Return each record verbatim, images excluded.

*** Opening of Listed records ***

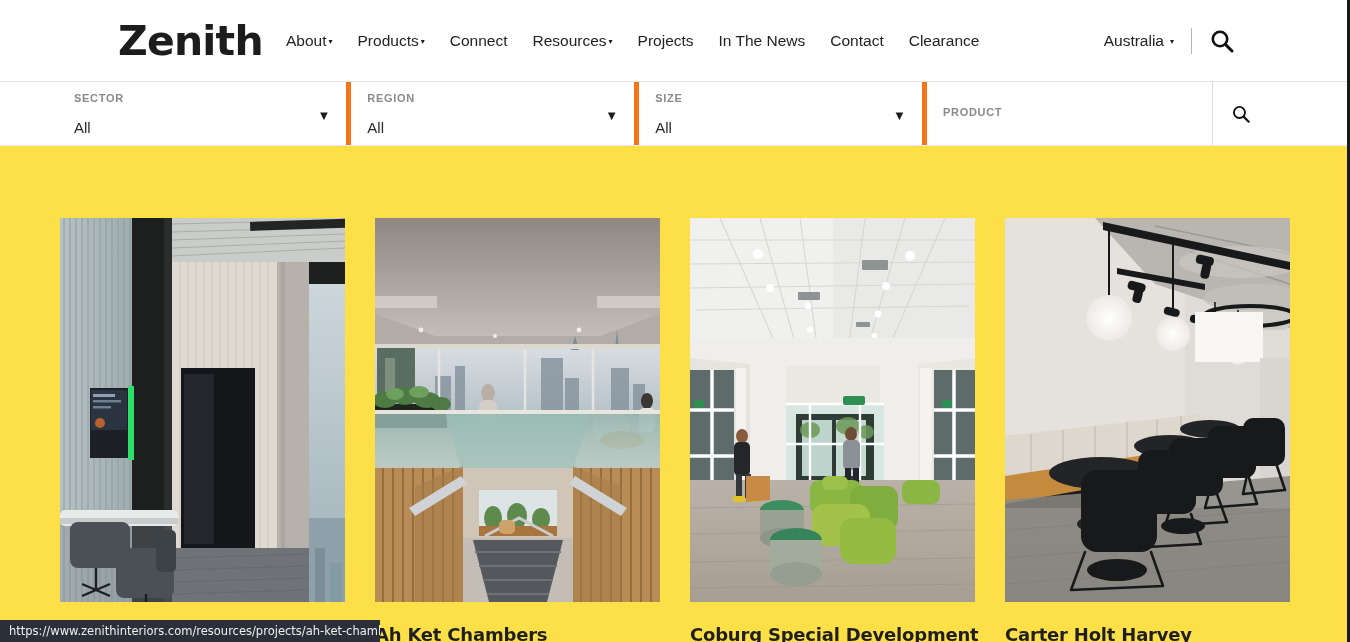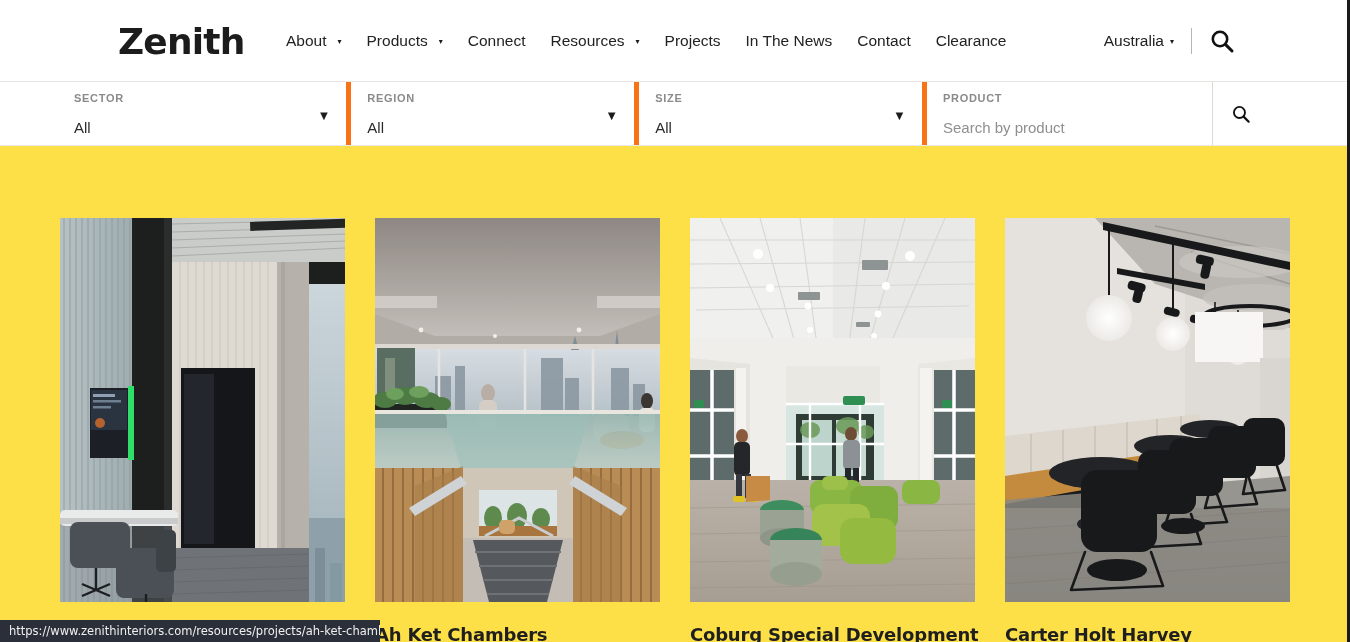"Zenith" #brand-logo { font-size: 36px -> 41px }
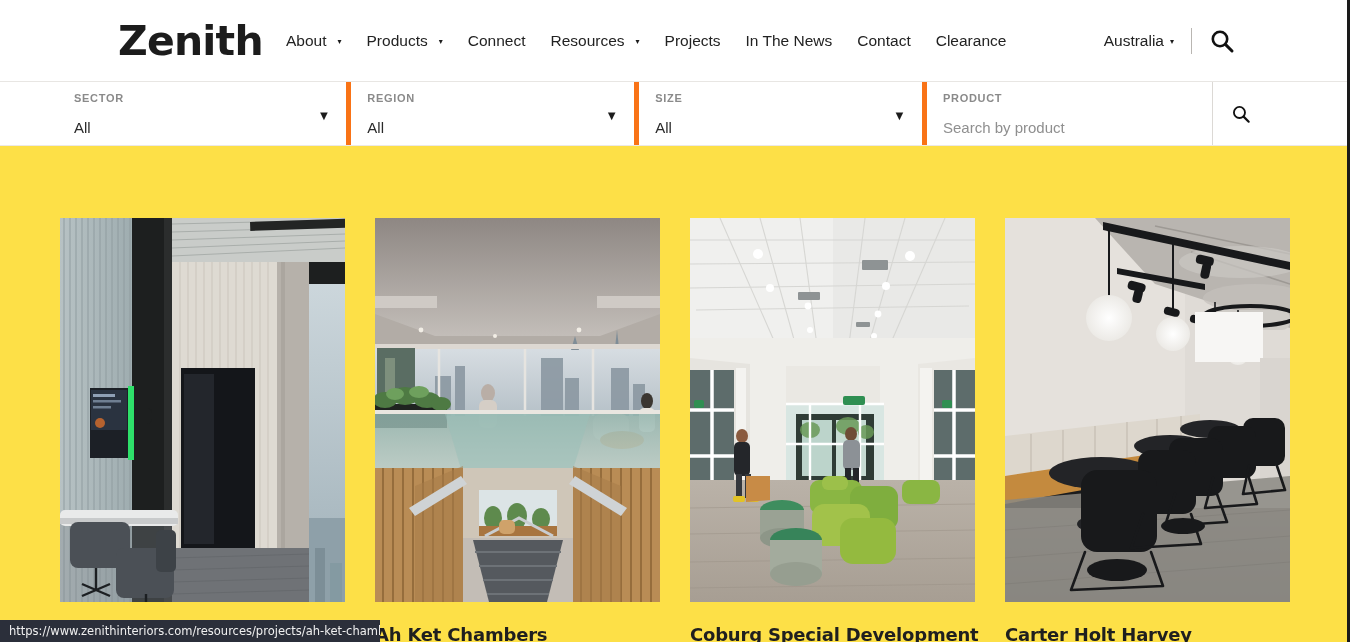"About" .nav-item { gap: 11px -> 2px }
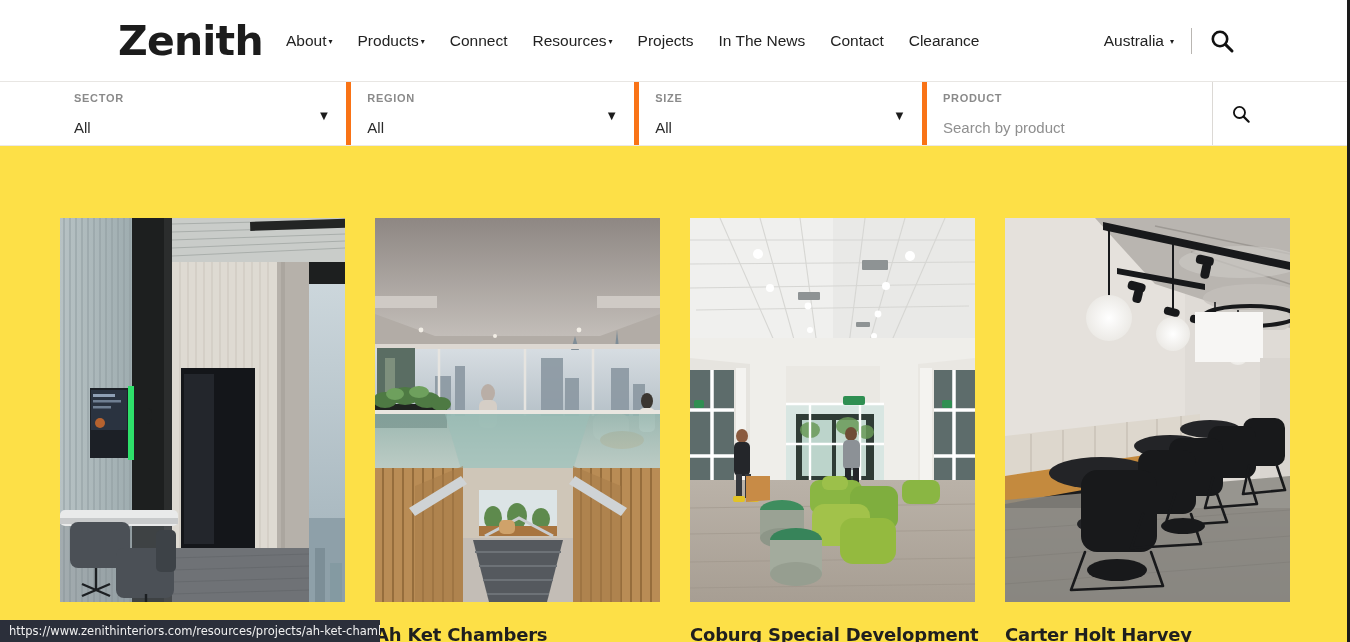"Search by product" div.filter-value { html: <div>Search by product</div> -> none }
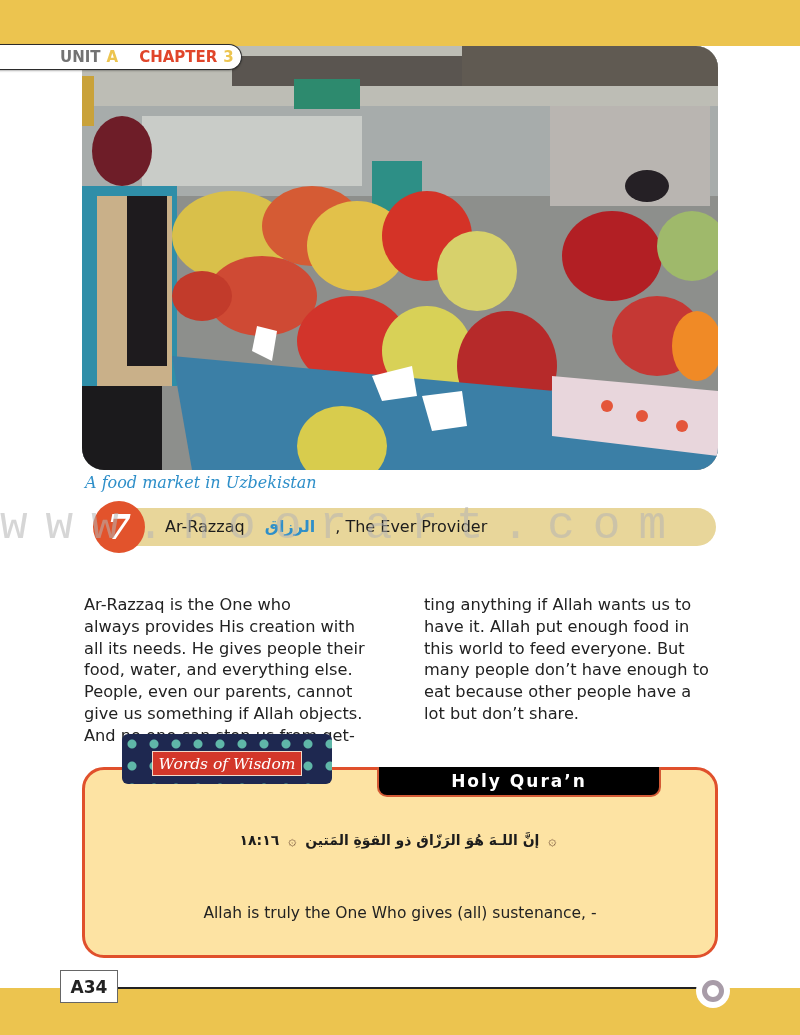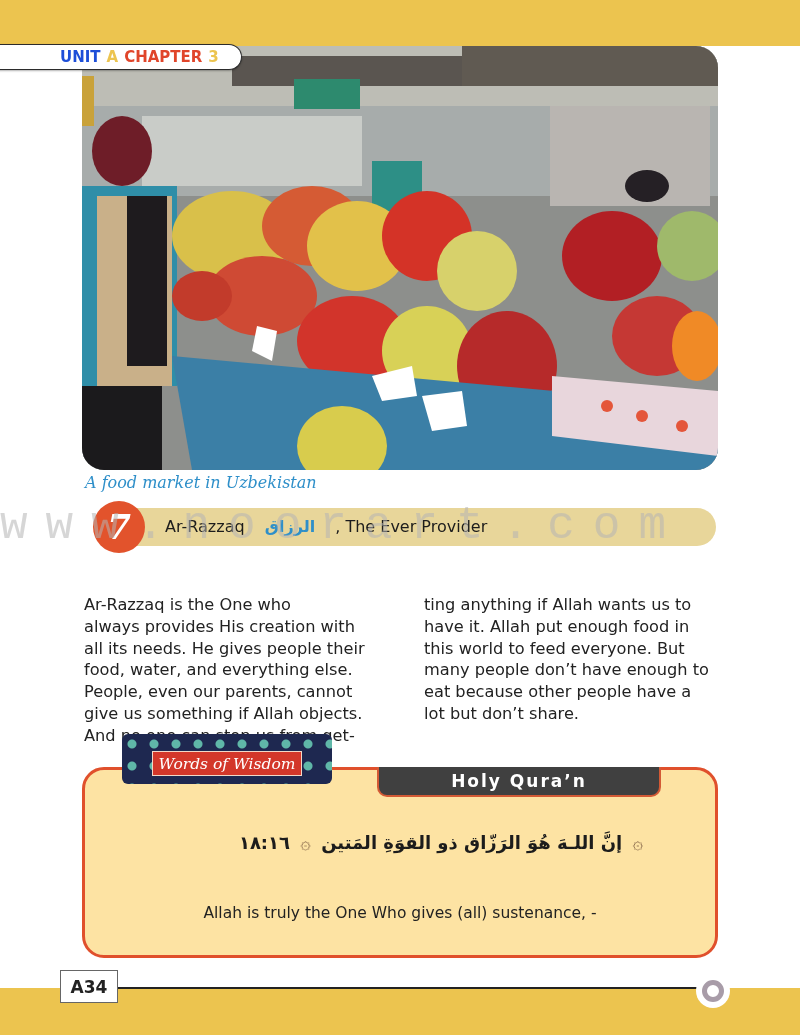"UNIT" .chapter-pill .unit { color: #1d4ed8 -> #737373 }
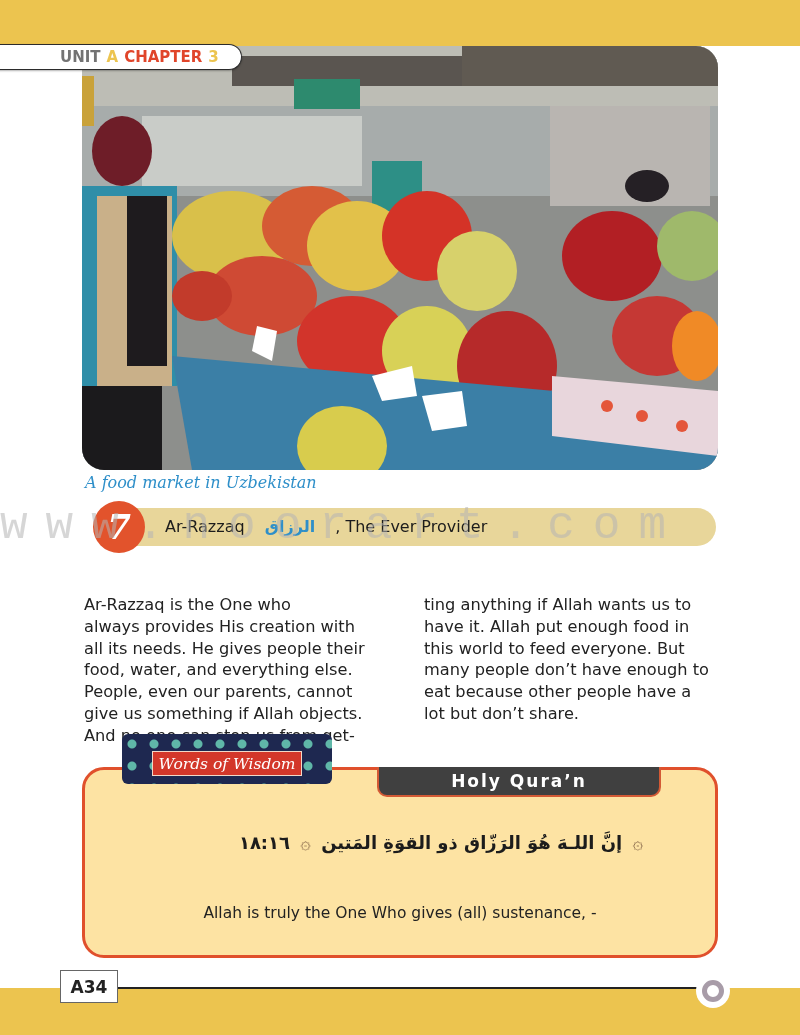"CHAPTER" .chapter-pill .chapter { margin-left: 6px -> 21px }
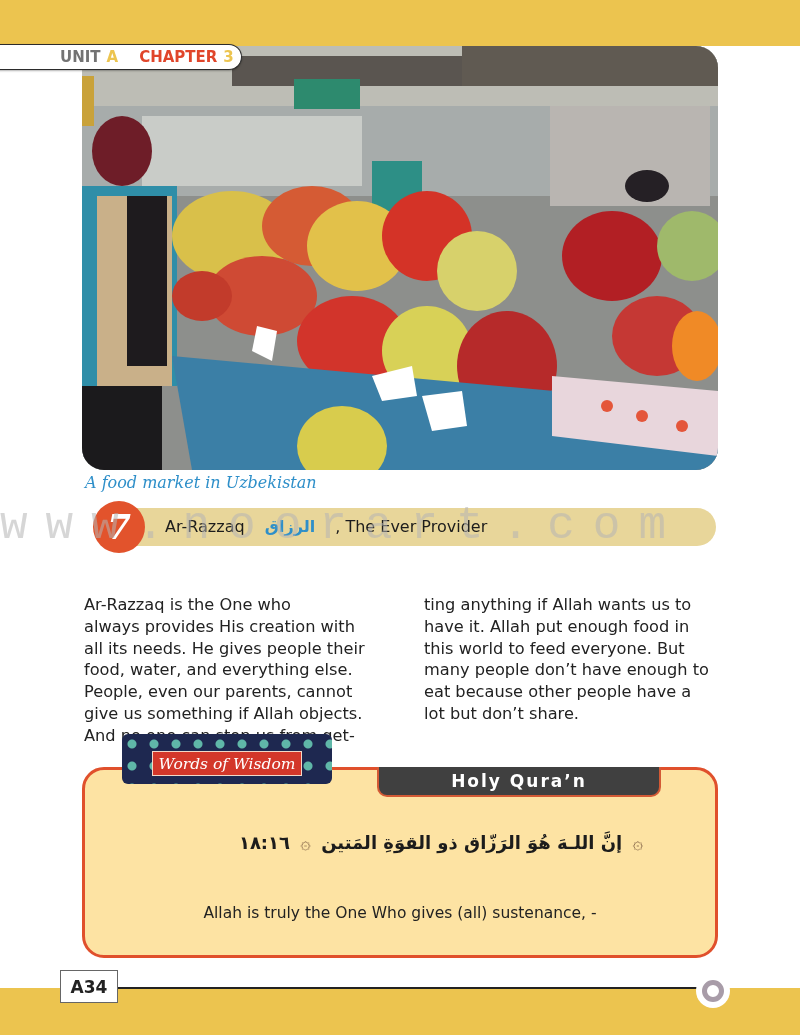"Holy Qura’n" .quran-tab { background: #404040 -> #000000 }
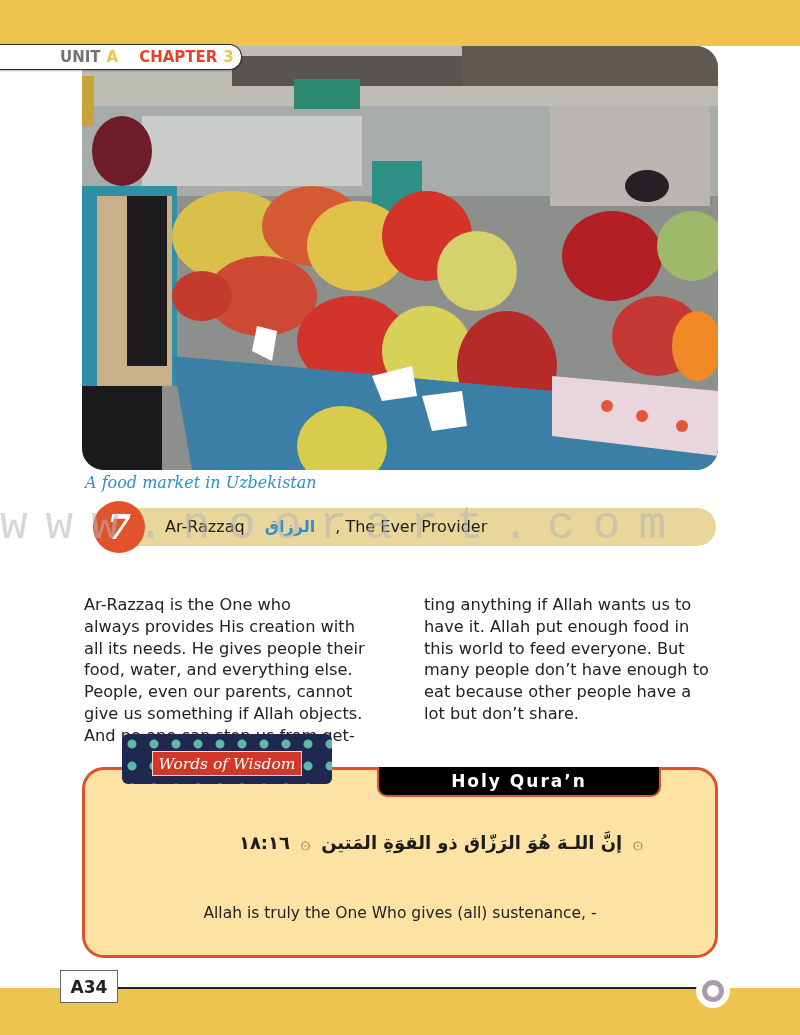"۞ إنَّ اللـهَ هُوَ الرَزّاق" .quran-arabic { font-size: 18px -> 14px; margin-left: 43px -> none }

*** Close of Listed records ***

### Response area
"Zenith" #brand-logo { font-size: 36px -> 41px }
"About" .nav-item { gap: 11px -> 2px }
"Search by product" div.filter-value { html: <div>Search by product</div> -> none }
"UNIT" .chapter-pill .unit { color: #1d4ed8 -> #737373 }
"CHAPTER" .chapter-pill .chapter { margin-left: 6px -> 21px }
"Holy Qura’n" .quran-tab { background: #404040 -> #000000 }
"۞ إنَّ اللـهَ هُوَ الرَزّاق" .quran-arabic { font-size: 18px -> 14px; margin-left: 43px -> none }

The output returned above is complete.